I have the Hamilton Khaki Field auto chrono day date and when I charge the lume while reading in bed for about 30 min it lasts for at least 4-6 hours. I know this as I usually wake up during the night and by habit just check it. My Seiko Solar Dive Chrono lume last's for about 8+ hours easy.


----------



## JSI (Dec 12, 2012)

Mine glows pretty good:


----------



## Perseus (Mar 25, 2010)

Hamilton is known for weak lume. How much can it costs to use the good stuff?


----------



## cprrckwlf (Aug 18, 2012)

Perseus said:


> Hamilton is known for weak lume.
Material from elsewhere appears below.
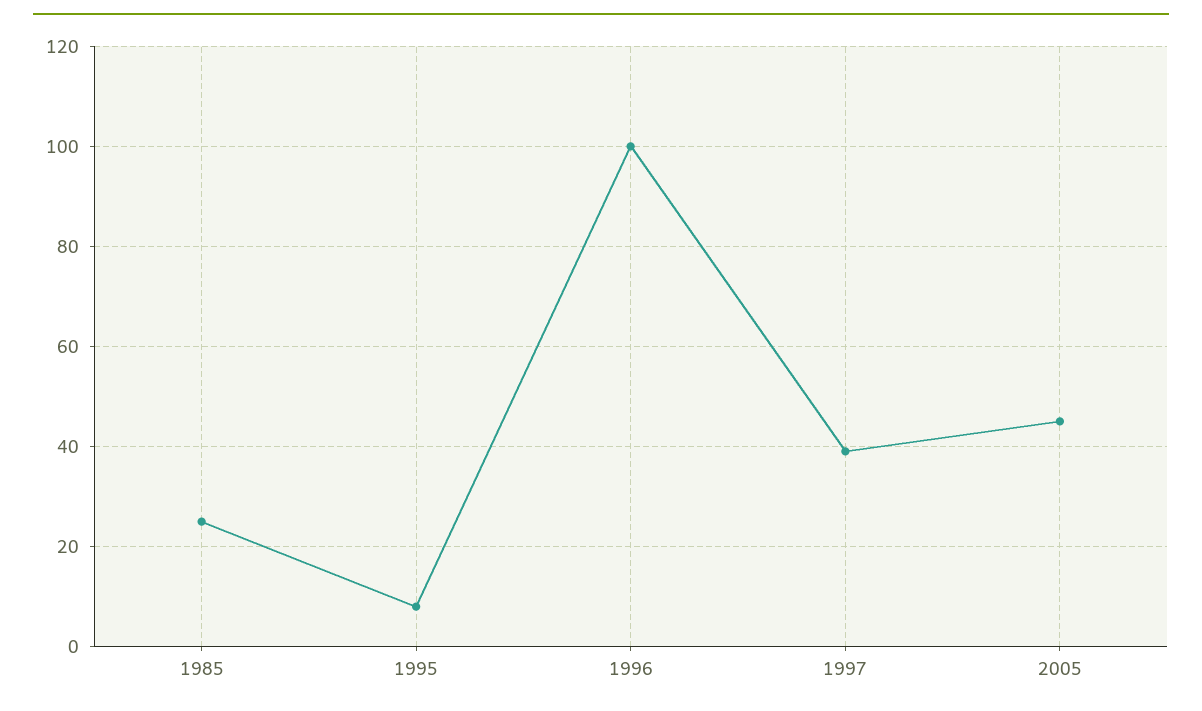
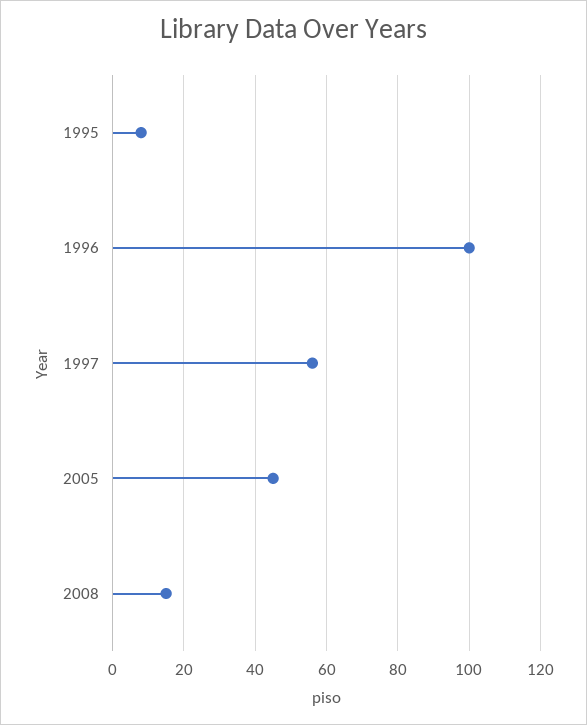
1985: 25 -> none
1997: 40 -> 55
2008: none -> 15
How much can it costs to use the good stuff?


Who knows, Hamilton uses mostly lousy loom and sapphire. Seiko is known for great lume but uses mineral crystal instead of sapphire.

I've got pieces from both and appreciate both and the price points they are at. If that's what they need to do to stay positioned where they are, so be it.

Curious, though. If I jump over to the Tissot section or look in on Longines conversations will there be the same complaint? Anyone know what the Swatch brands up and down from hammy are doing?


----------



## jigelow (Jan 14, 2014)

Don't know if its true, but I'd read somewhere that Seiko's lume is proprietary. In fact, the produce Superluminova, but purposely not as strong as is used on their watches so theirs are brighter. Again, not sure how true that is, but it sounded interesting and could be true. 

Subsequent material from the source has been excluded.